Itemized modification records
====================

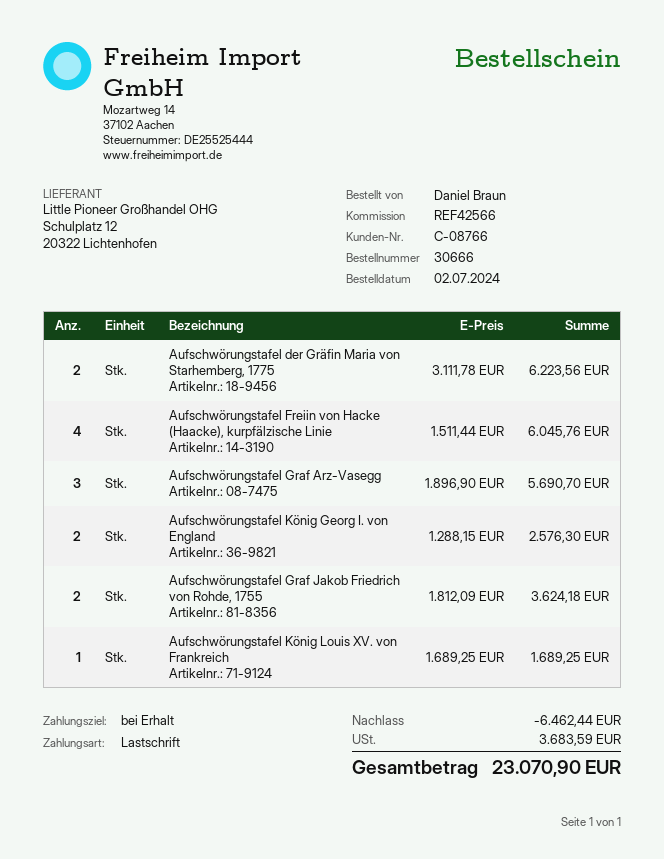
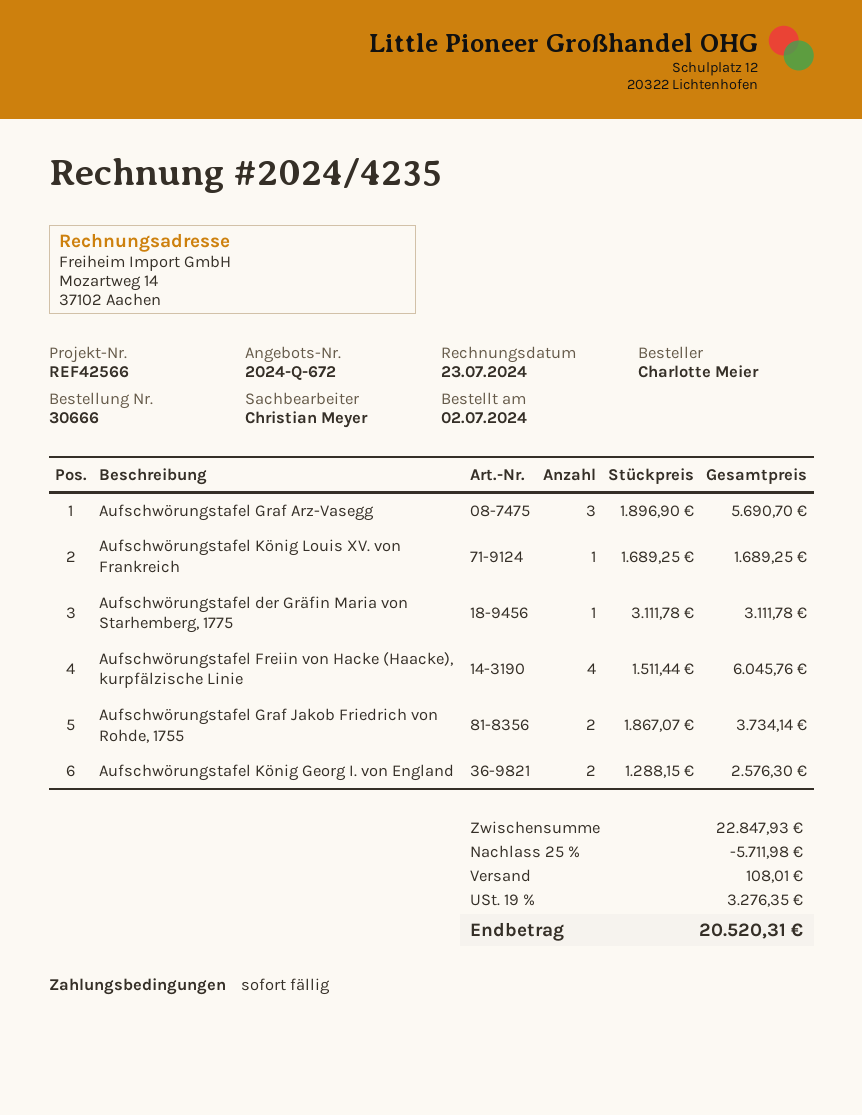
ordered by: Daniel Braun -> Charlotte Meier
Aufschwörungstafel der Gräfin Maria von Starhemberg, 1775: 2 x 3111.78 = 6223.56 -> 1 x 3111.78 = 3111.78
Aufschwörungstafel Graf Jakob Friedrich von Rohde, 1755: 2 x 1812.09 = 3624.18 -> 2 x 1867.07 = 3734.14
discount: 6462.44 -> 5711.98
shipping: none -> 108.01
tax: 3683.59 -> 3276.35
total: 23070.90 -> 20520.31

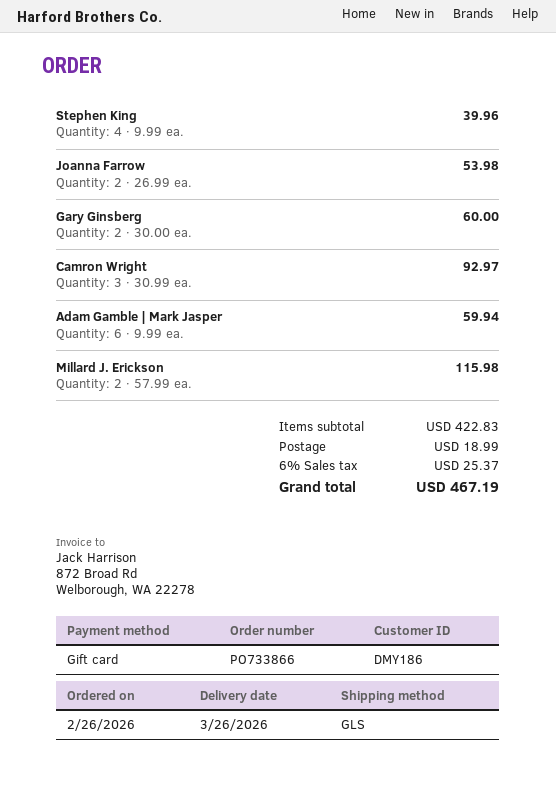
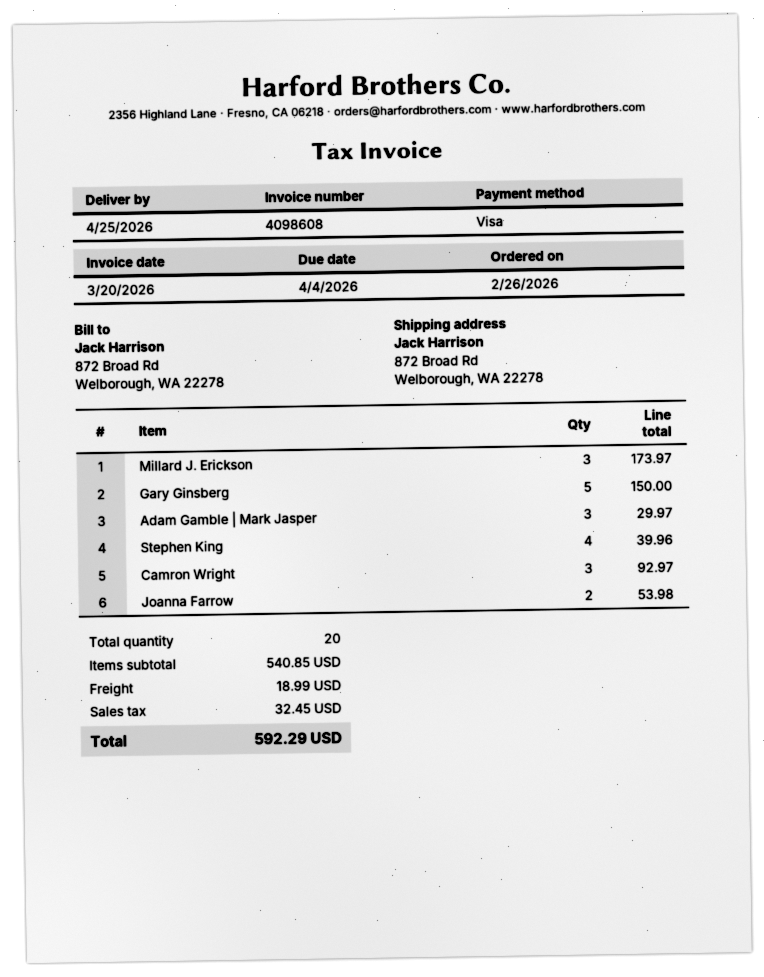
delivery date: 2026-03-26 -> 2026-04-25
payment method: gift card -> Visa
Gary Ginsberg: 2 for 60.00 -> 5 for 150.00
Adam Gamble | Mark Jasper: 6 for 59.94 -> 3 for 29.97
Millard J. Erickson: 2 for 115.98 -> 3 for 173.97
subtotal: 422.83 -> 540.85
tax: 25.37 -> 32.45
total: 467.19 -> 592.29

====================

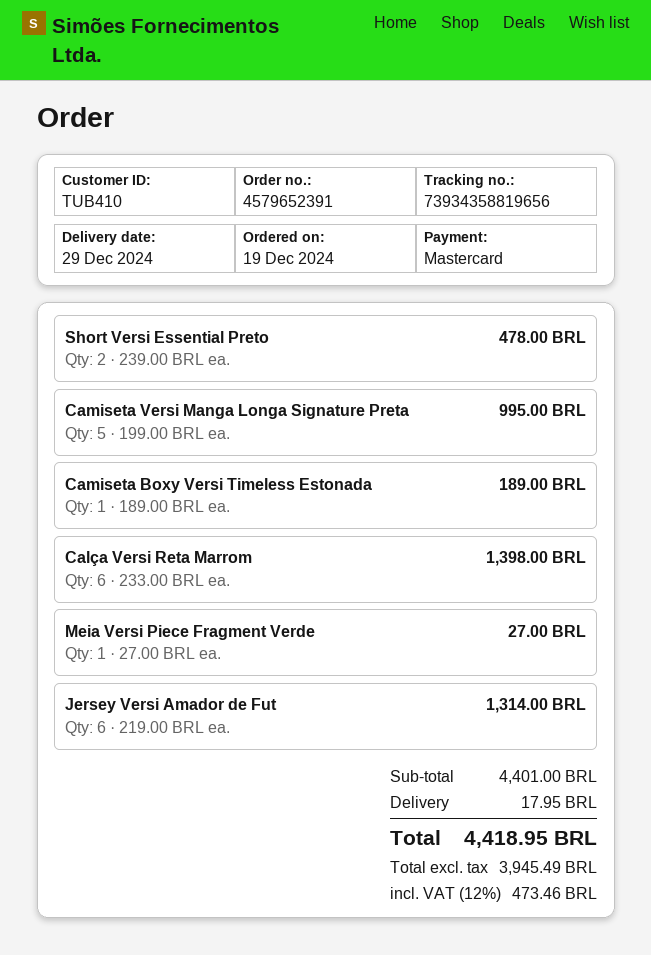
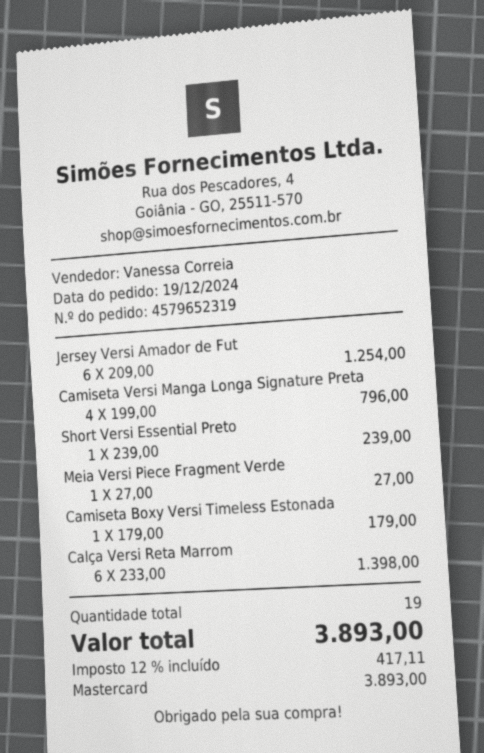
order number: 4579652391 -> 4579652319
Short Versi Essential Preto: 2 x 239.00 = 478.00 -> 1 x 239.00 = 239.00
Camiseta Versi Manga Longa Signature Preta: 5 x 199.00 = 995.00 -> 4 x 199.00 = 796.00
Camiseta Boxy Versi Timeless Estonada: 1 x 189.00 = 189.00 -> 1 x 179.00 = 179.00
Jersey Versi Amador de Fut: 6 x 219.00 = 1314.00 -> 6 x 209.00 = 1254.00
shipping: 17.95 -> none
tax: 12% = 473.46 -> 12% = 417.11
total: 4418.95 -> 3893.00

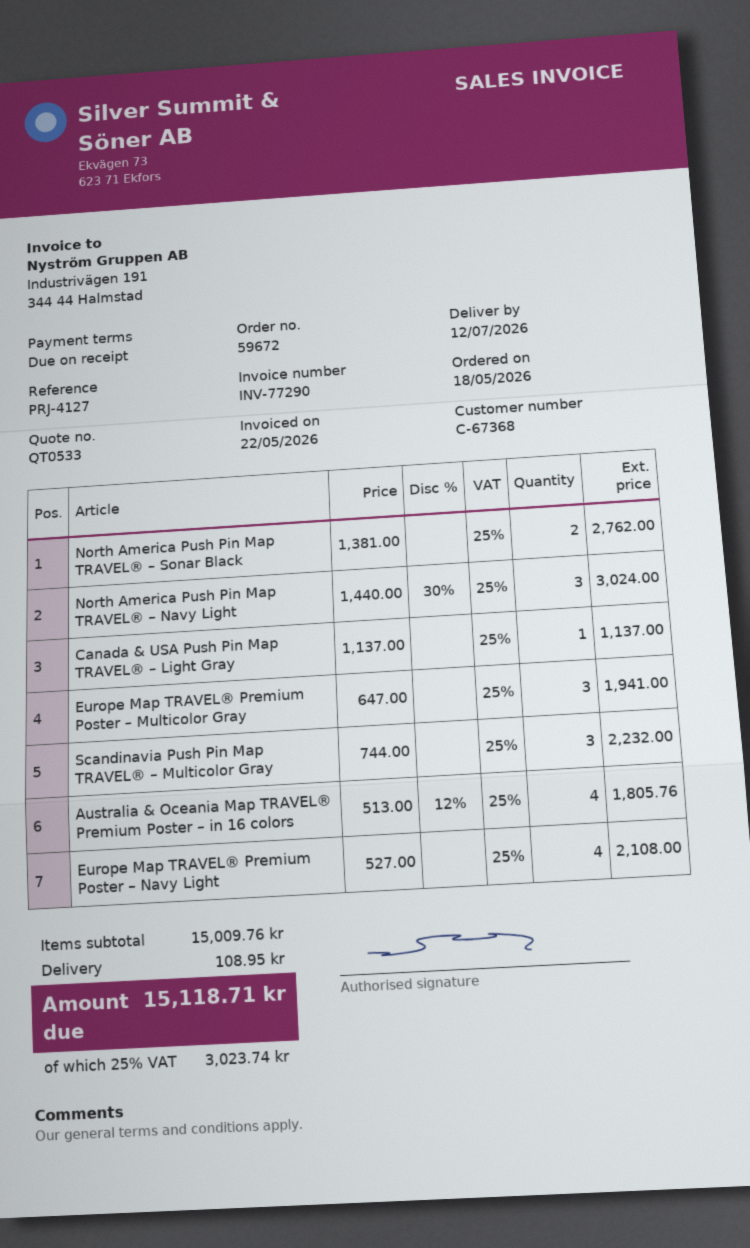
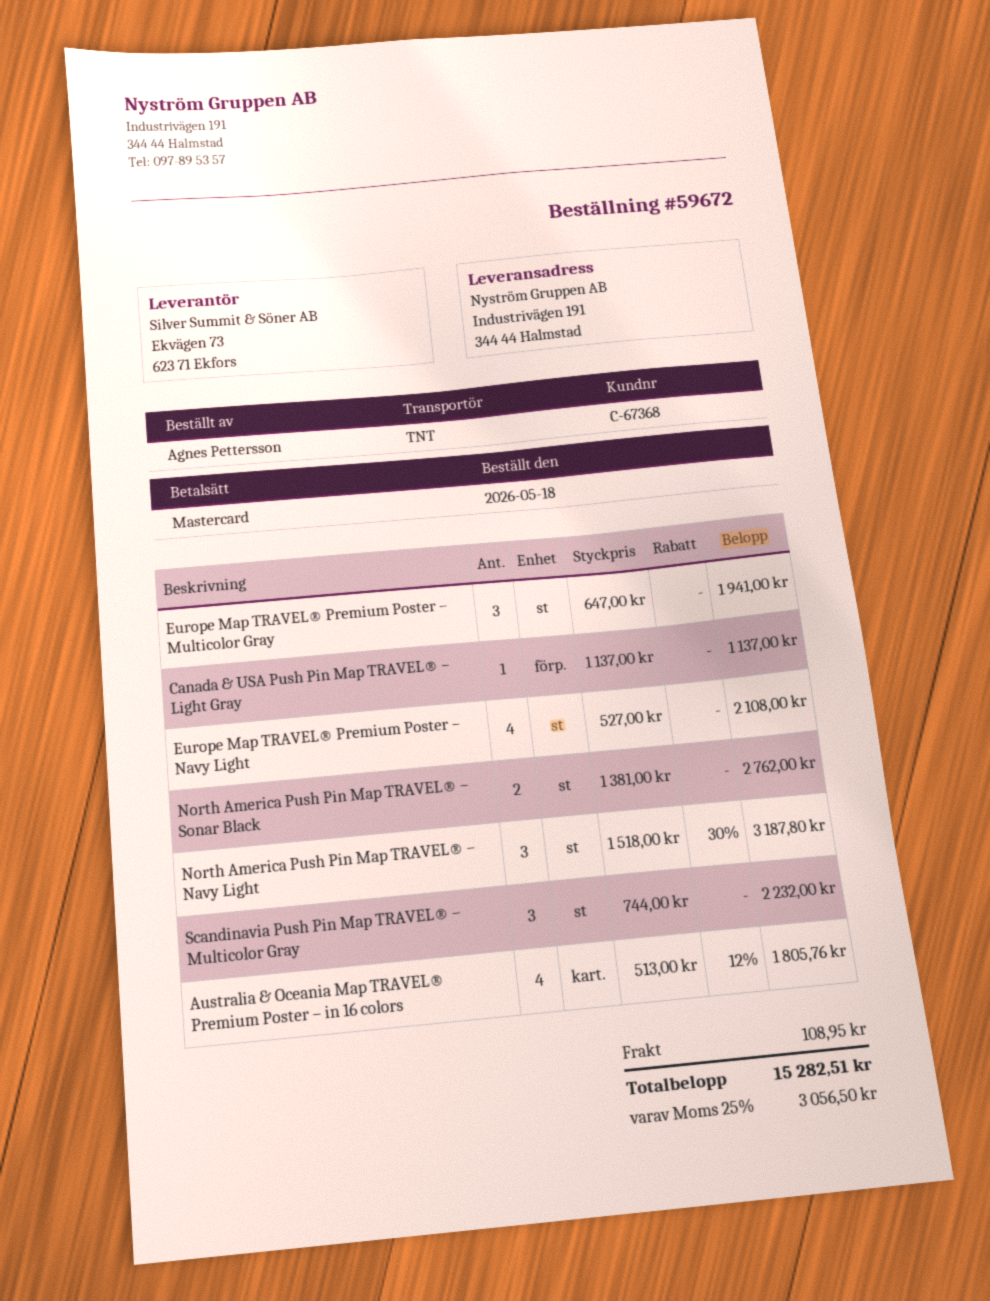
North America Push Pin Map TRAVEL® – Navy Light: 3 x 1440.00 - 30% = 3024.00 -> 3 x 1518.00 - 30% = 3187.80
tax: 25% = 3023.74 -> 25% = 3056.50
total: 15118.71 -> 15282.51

====================

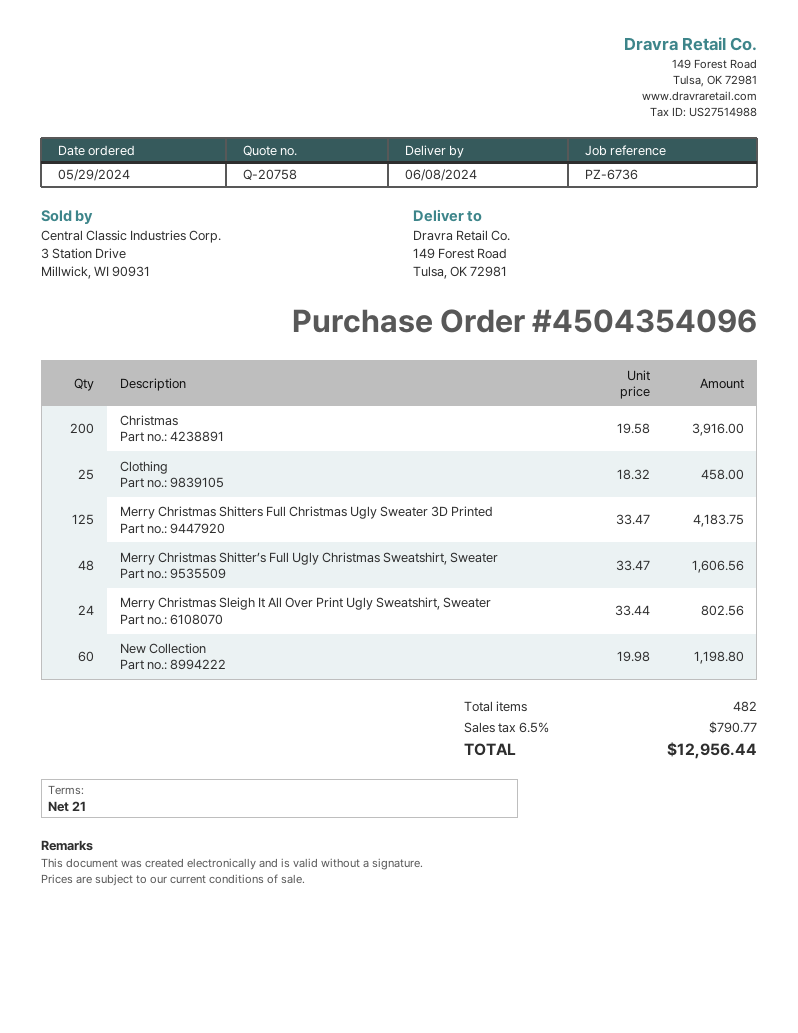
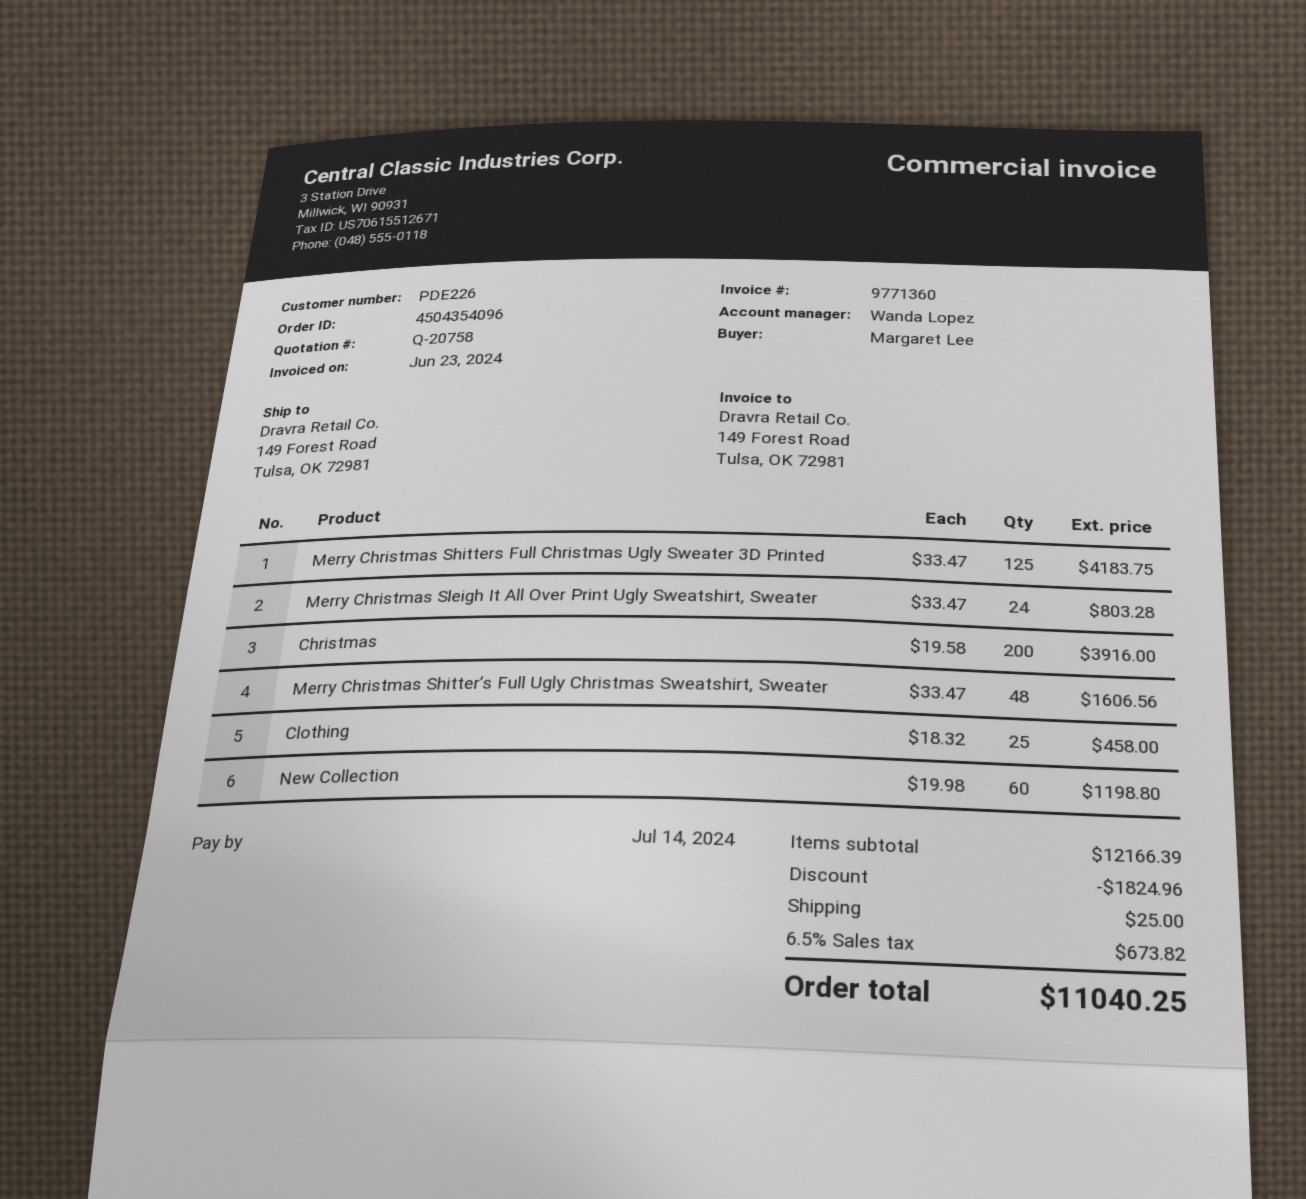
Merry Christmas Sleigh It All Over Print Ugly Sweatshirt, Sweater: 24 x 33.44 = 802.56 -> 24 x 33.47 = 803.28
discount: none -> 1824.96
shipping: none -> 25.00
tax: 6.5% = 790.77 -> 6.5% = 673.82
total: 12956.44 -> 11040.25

====================

• [Exercise directions]: Please return every line of the records above that contains the word "Aufschwörungstafel".

• [Written solution]:
Aufschwörungstafel der Gräfin Maria von Starhemberg, 1775: 2 x 3111.78 = 6223.56 -> 1 x 3111.78 = 3111.78
Aufschwörungstafel Graf Jakob Friedrich von Rohde, 1755: 2 x 1812.09 = 3624.18 -> 2 x 1867.07 = 3734.14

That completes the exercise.